### [YOUR OBJECTIVE]
Leaving out all pictures, transcribe the lines below exactly, from the first through the line containing "width:14px; height:12px; display:flex;".

......

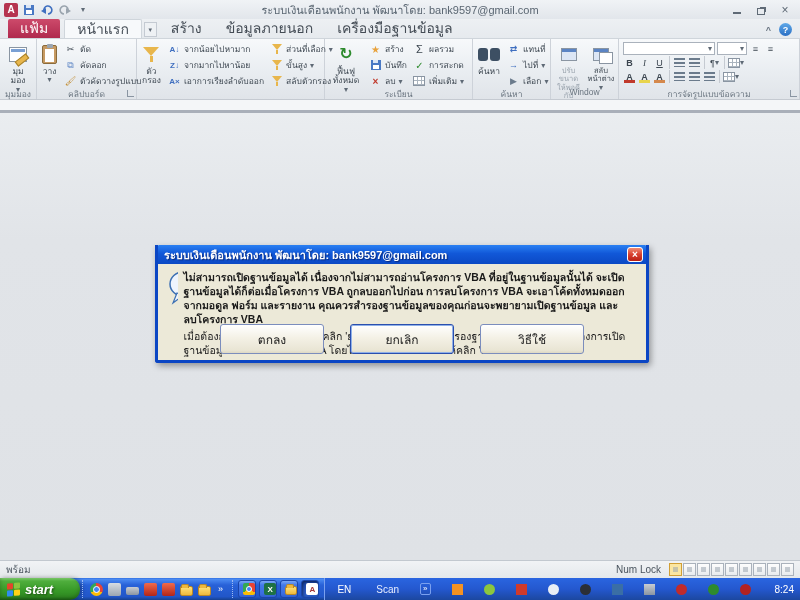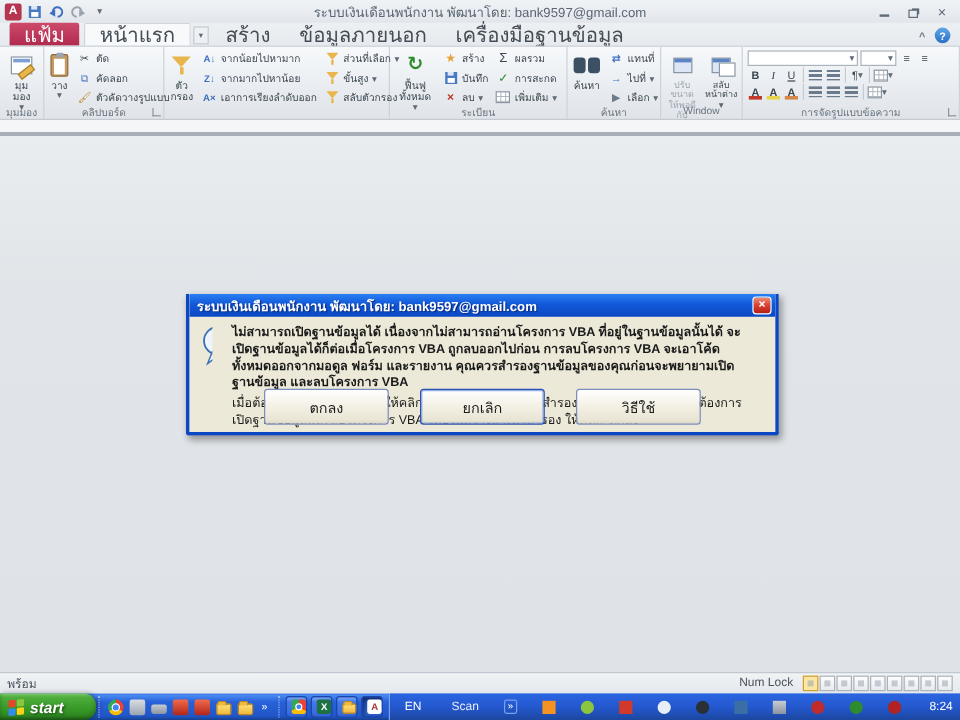--- a/index.html
+++ b/index.html
@@ -23,21 +23,21 @@
   .tbar-title { position:absolute; left:0; right:0; text-align:center; font-size:11px; color:#5a6672; pointer-events:none; }
   .winctrl { margin-left:auto; display:flex; gap:10px; padding-right:4px; z-index:2; }
   .wbtn { width:14px; height:12px; display:flex; align-items:flex-end; justify-content:center; }
   .minbar { width:8px; height:2px; background:#5f6a76; margin-bottom:2px; }
   .restore { width:8px; height:7px; border:1px solid #5f6a76; box-shadow:2px -2px 0 -1px #5f6a76; margin-bottom:1px; }
   .closex { font-size:12px; color:#5f6a76; line-height:12px; }
 
   
   .tabrow { position:absolute; top:19px; left:0; width:800px; height:19px;
     background:linear-gradient(180deg,#edf0f3,#e6eaee); display:flex; align-items:flex-end; padding-left:8px; }
-  .tab { font-size:17px; color:#444c55; padding:2px 12px 3px; height:19px; display:flex; align-items:center; }
+  .tab { font-size:14px; color:#444c55; padding:2px 12px 3px; height:19px; display:flex; align-items:center; }
   .tab-file { background:linear-gradient(180deg,#cd4a6b,#b02a4e); color:#fff; margin-right:4px; border-radius:2px 2px 0 0; }
   .tab-active { background:#f7f9fb; border:1px solid #cfd5db; border-bottom:none; border-radius:2px 2px 0 0; }
   .tab-extra { width:13px; height:15px; border:1px solid #c4cad2; background:#eef1f4; margin:0 2px 1px;
     display:flex; align-items:center; justify-content:center; font-size:7px; color:#5f6a76; }
   .tabrow-right { margin-left:auto; display:flex; align-items:center; gap:8px; padding-right:8px; margin-bottom:2px; }
   .chev-up { font-size:9px; color:#6a7582; font-weight:bold; }
   .helpcirc { width:13px; height:13px; border-radius:50%; background:linear-gradient(180deg,#5fa8e8,#2a6fc4);
     color:#fff; font-size:9px; font-weight:bold; display:flex; align-items:center; justify-content:center; }
 
   
@@ -101,21 +101,21 @@
   .dialog { position:absolute; left:155px; top:245px; width:494px; height:118px;
     background:#ece9d8; border:3px solid #0b46c4; border-top:none; border-radius:0 0 3px 3px;
     box-shadow:2px 3px 6px rgba(0,0,0,.35); }
   .dtitle { height:19px; margin:-0px -0px 0; background:linear-gradient(180deg,#2a80f3 0%,#1158d8 45%,#0b49c4 100%);
     display:flex; align-items:center; padding:0 3px 0 6px; border-radius:1px 1px 0 0; }
   .dtitle-text { color:#fff; font-size:11px; font-weight:bold; text-shadow:1px 1px 1px #0a2a7a; flex:1;
     white-space:nowrap; overflow:hidden; }
   .dclose { width:16px; height:15px; border:1px solid #fff; border-radius:3px;
     background:linear-gradient(180deg,#ef8d75,#d8402f 50%,#b81f14);
     color:#fff; font-size:10px; font-weight:bold; display:flex; align-items:center; justify-content:center; }
-  .dbody { display:flex; padding:7px 20px 0 10px; gap:16px; }
+  .dbody { display:flex; padding:7px 20px 0 10px; gap:6px; }
   .dtext { font-size:10.5px; color:#1a1a1a; line-height:1.32; }
   .dtext .b { font-weight:bold; margin-bottom:4px; }
   .dbuttons { position:absolute; bottom:6px; left:0; right:0; display:flex; justify-content:center; gap:26px; }
   .xpbtn { width:104px; height:30px; font-size:12px; color:#1a1a1a;
     background:linear-gradient(180deg,#ffffff,#f4f1e6 45%,#e9e5d4 90%,#ddd8c4);
     border:1px solid #7b8dbd; border-radius:3px; display:flex; align-items:center; justify-content:center;font-family:Liberation Serif, serif; }
   .xpbtn.focused { border-color:#2a4fae; box-shadow:inset 0 0 0 1px #8fb0e8; }
 
   
   .statusbar { position:absolute; top:560px; left:0; width:800px; height:18px;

......

### [YOUR SOLUTION]
--- a/index.html
+++ b/index.html
@@ -23,21 +23,21 @@
   .tbar-title { position:absolute; left:0; right:0; text-align:center; font-size:11px; color:#5a6672; pointer-events:none; }
   .winctrl { margin-left:auto; display:flex; gap:10px; padding-right:4px; z-index:2; }
   .wbtn { width:14px; height:12px; display:flex; align-items:flex-end; justify-content:center; }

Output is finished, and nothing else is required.